CloverDX version 2.8 offered a brand new commercial component called RelationalJoin. It extends the CloverDX pallete of joiner components with new functionality - joining data with relational operators different from equal (=). This component has two input ports for master and slave data records, and a single output port for joined data records. Master and slave data records are joined and sent to the output port if they are in a specific relation to each other. In other words, it's just another joiner that uses a relational operator to drive the joining process.
Relations Between Data Records
The relation between two data records is specified by any of the following relational operators: !=
, <
, <=
, >
, >=
. For example the <
operator means that each master data record is less than all the slave data records that it was joined with. If you look at it from the slave's perspective, all slave data records joined with a certain master data records are greater in this case. It's valid in both ways. ;-)
In order to make the joining process as effective as possible, input data records coming through both input ports have to be sorted appropriately. Except for the != operator that doesn't require any sorting at all. However, if you choose the <
or <=
operator, you need to sort both streams of input data records in the descending order. In case of the >
and >=
operators, you need to make sure the data records are sorted in the ascending order. If the sort order is invalid, execution of the component fails.
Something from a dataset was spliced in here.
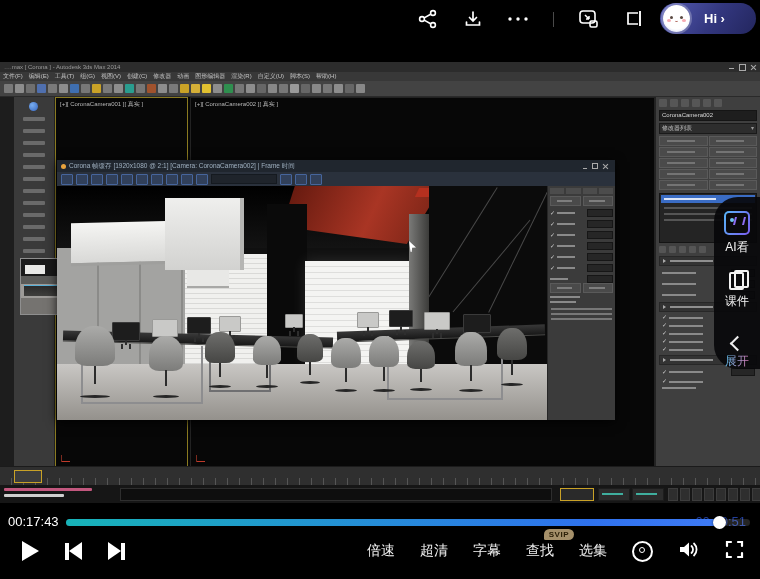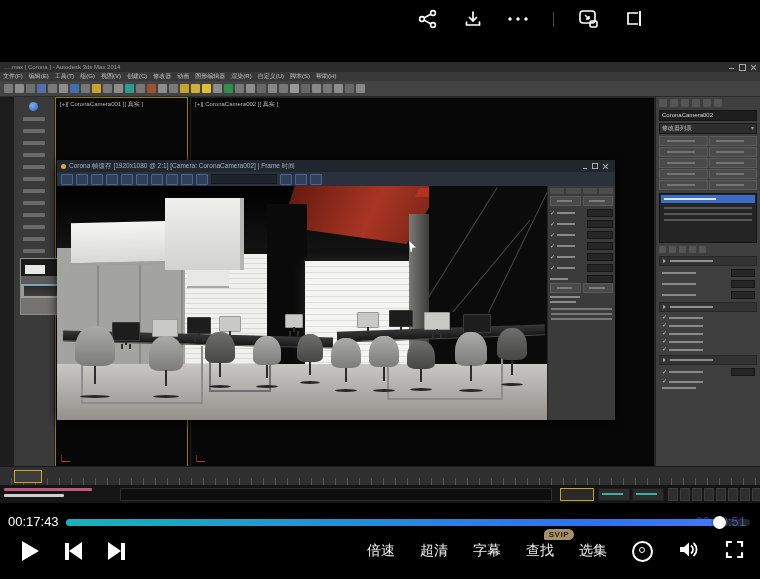"Hi ›" div.avatar-pill { html: none -> <div> <div> <i></i> <i></i> <i></i> </div> <span>Hi ›</span> </div> }
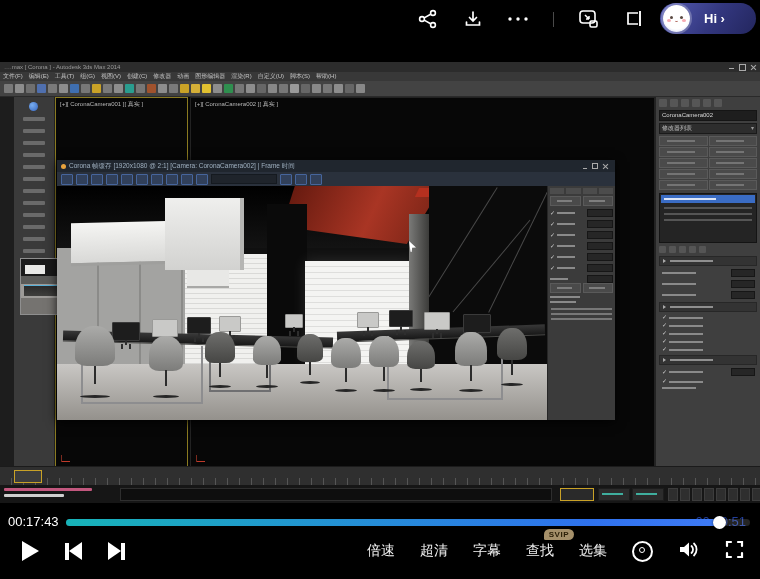"AI看" div.side-pill { html: none -> <div> <div> <span></span> <span>AI看</span> </div> <div> <span></span> <span>课件</span> </div> <div></div> <div> <span></span> <span>展开</span> </div> </div> }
When processing large data sets, be aware that the master data records are processed one by one while the slave data records need to be buffered. In the worst case, all the slave data records need to be buffered and thus their number should be as small as possible.
Practical Example
They say that an example is worth a thousand words so let's create a simple one. Imagine that you've got a set of several distinct numbers. If for some reason you need to pair each of them with all numbers from the same set that are greater, it is a pretty simple task for RelationalJoin! :-) See the example graph below.
We read the numbers from a flat file, sort them appropriately, send them as two independent data streams to RelationalJoin which produces the desired output, and finally write them to another flat file. Pretty simple, don't you think? ;-)
In order to configure RelationalJoin, we need to specify a transformation, join key and join relation. Setting the first two is simple, you have done that a hundred times. In case of join relation, it is simple as well, just select "master(D) < slave(D)" from the combo box. The letter D in the round brackets denotes that we need to sort both streams of data records in the descending order. Thus we need to configure ExtSort in this way.
That's all we had to do, just run the graph and see the desired results!